The scientists published their findings in open access in the October issue of the acclaimed scientific journal Proceedings of the National Academy of Sciences of the United States of America (PNAS).
For several years already, it is well known that tumor growth can be reduced by suppressing autophagy in cancer cells. While autophagy blockade is believed to render tumors more sensitive to chemotherapy, its impact on anti-tumor immunity is not well understood. Autophagy can be blocked in tumor cells and mouse models pharmacologically and genetically, the latter by inhibiting the expression of genes involved in the initiation of autophagy, for example BECN1 coding for the protein Beclin-1.
Targeting autophagy impacts on NK cells
The research team of Dr Bassam Janji in the Laboratory of Experimental Cancer Research at LIH's Department of Oncology is specialized in the study of the tumor microenvironment in different types of solid tumors, including skin cancer. In their newly published study, the researchers aimed to investigate the effect of blocking autophagy on the infiltration of NK cells in melanoma.

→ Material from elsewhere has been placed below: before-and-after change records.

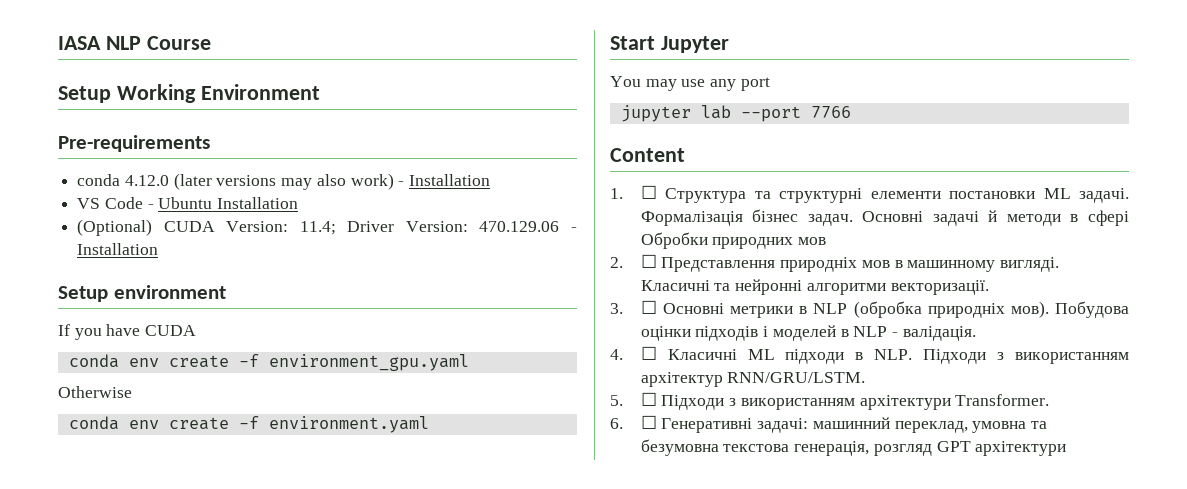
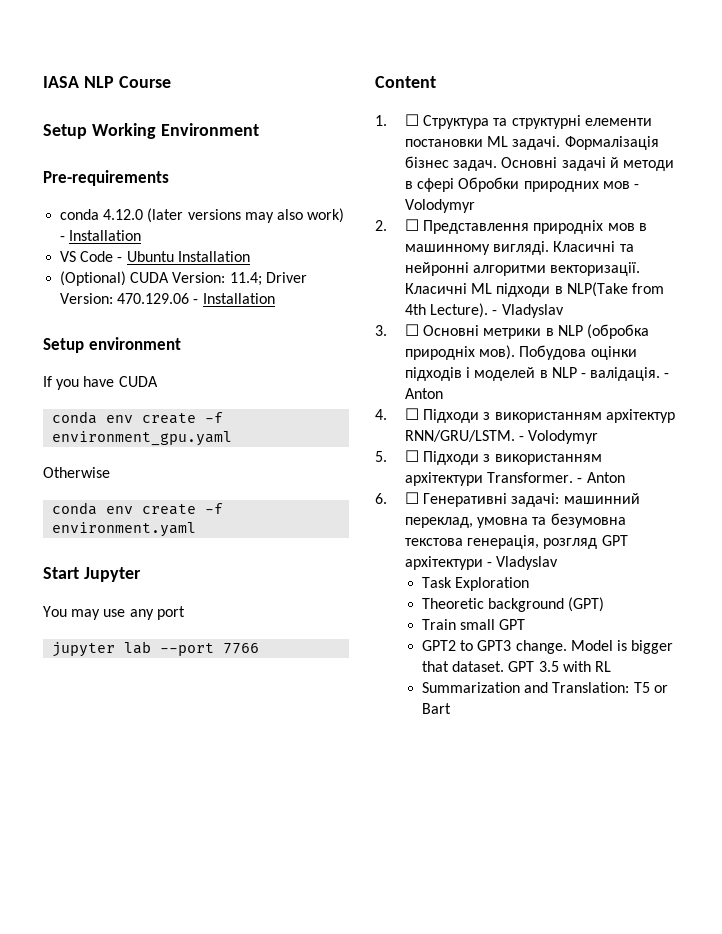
- Основні задачі й методи в сфері Обробки природних мов
+ Основні задачі й методи в сфері Обробки природних мов - Volodymyr
+ Класичні ML підходи в NLP(Take from 4th Lecture). - Vladyslav
- Побудова оцінки підходів і моделей в NLP - валідація.
+ Побудова оцінки підходів і моделей в NLP - валідація. - Anton
- 4. ☐ Класичні ML підходи в NLP. Підходи з використанням архітектур RNN/GRU/LSTM.
+ 4. ☐ Підходи з використанням архітектур RNN/GRU/LSTM. - Volodymyr
- 5. ☐ Підходи з використанням архітектури Transformer.
+ 5. ☐ Підходи з використанням архітектури Transformer. - Anton
- 6. ☐ Генеративні задачі: машинний переклад, умовна та безумовна текстова генерація, розгляд GPT архітектури
+ 6. ☐ Генеративні задачі: машинний переклад, умовна та безумовна текстова генерація, розгляд GPT архітектури - Vladyslav
+ Task Exploration
+ Theoretic background (GPT)
+ Train small GPT
+ GPT2 to GPT3 change. Model is bigger that dataset. GPT 3.5 with RL
+ Summarization and Translation: T5 or Bart

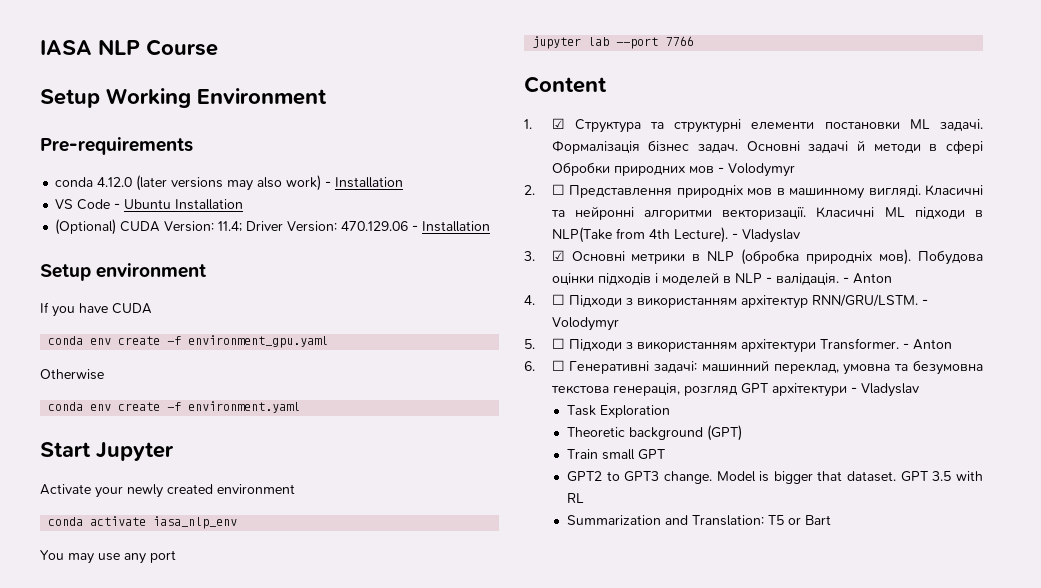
+ Activate your newly created environment
+ conda activate iasa_nlp_env
- 1. ☐ Структура та структурні елементи постановки ML задачі.
+ 1. ☑ Структура та структурні елементи постановки ML задачі.
- 3. ☐ Основні метрики в NLP (обробка природніх мов).
+ 3. ☑ Основні метрики в NLP (обробка природніх мов).

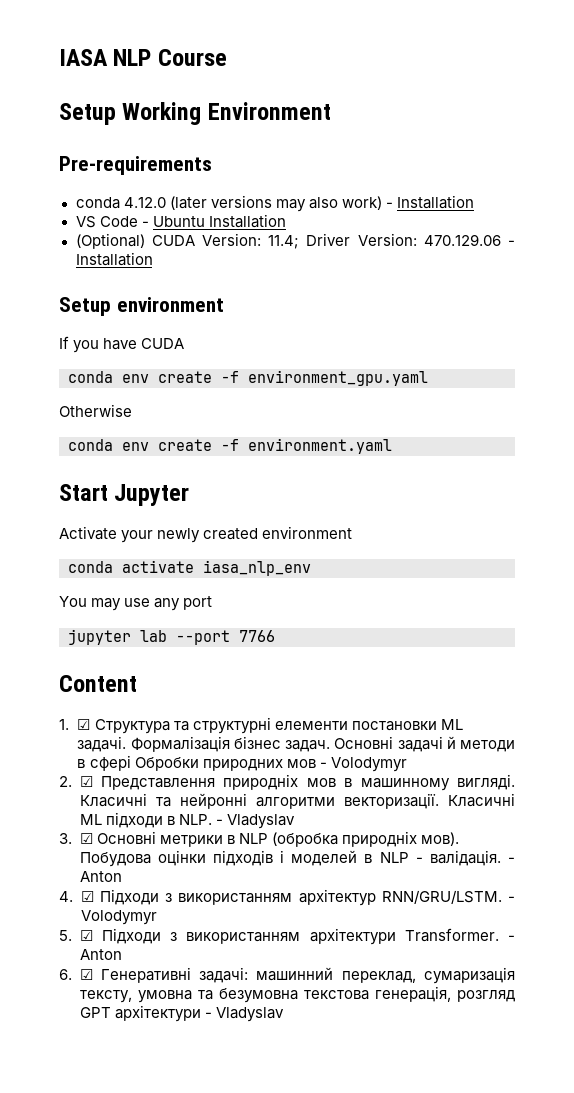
- 2. ☐ Представлення природніх мов в машинному вигляді.
+ 2. ☑ Представлення природніх мов в машинному вигляді.
- Класичні ML підходи в NLP(Take from 4th Lecture). - Vladyslav
+ Класичні ML підходи в NLP. - Vladyslav
- 4. ☐ Підходи з використанням архітектур RNN/GRU/LSTM.
+ 4. ☑ Підходи з використанням архітектур RNN/GRU/LSTM.
- 5. ☐ Підходи з використанням архітектури Transformer.
+ 5. ☑ Підходи з використанням архітектури Transformer.
- 6. ☐ Генеративні задачі: машинний переклад, умовна та безумовна текстова генерація, розгляд GPT архітектури - Vladyslav
+ 6. ☑ Генеративні задачі: машинний переклад, сумаризація тексту, умовна та безумовна текстова генерація, розгляд GPT архітектури - Vladyslav
- Task Exploration
- Theoretic background (GPT)
- Train small GPT
- GPT2 to GPT3 change. Model is bigger that dataset. GPT 3.5 with RL
- Summarization and Translation: T5 or Bart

They found that, when the autophagy process is blocked in tumor cells by inhibiting the expression of BECN1, a large amount of functional NK cells infiltrated into the tumor. This led to a significant reduction in tumor size. The research team revealed that autophagy-defective tumor cells produced an increased amount of CCL5, a small cytokine with chemotactic properties, able to attract NK cells to the tumor bed. When CCL5 is depleted, the infiltration of NK cells and the subsequent regression of tumor volume were no longer observed, thus confirming the crucial role of CCL5 in driving NK cells into autophagy-defective tumors. The researchers further elucidated that the increased production of CCL5 in the absence of autophagy is due to the activation of the kinase JNK and the transcription factor c-Jun.
Using tumor biopsies from melanoma patients, the researchers could show that there is a positive correlation between the production of CCL5 and the infiltration of NK cells. The more CCL5 is produced, the stronger tumors are infiltrated with NK cells. A high level of production of CCL5 was also found to have a positive impact on the survival of melanoma patients.
Directing NK cells to the tumor
This is the first time that a mechanistic link between autophagy and NK cell recruitment could be established. Dr Janji sees a high therapeutic potential in the discovery. "Targeting autophagy in tumor cells is a promising strategy to reinforce the immune system to fight cancer", he claims. "Our study provides a cutting edge advance in the field of cancer immunotherapy and could specifically pave the way for more effective NK cell-based immunotherapies. We now know how we can switch an immunosuppressive tumor environment to an immunosupportive one, enabling the action of NK cells. NK cells have a strong anti-tumor potential, but it can only be exploited if the cells are efficiently directed to the tumor. "
The researchers are now planning to address the impact of targeting autophagy either genetically and pharmacologically on the immune landscape of melanomas by phenotyping other immune cells in the melanoma tumor microenvironment. The ultimate goal of Dr Janji's research team is to provide the proof of concept that targeting autophagy could improve the efficacy of current immunotherapies, notably those based on immune checkpoint blockades.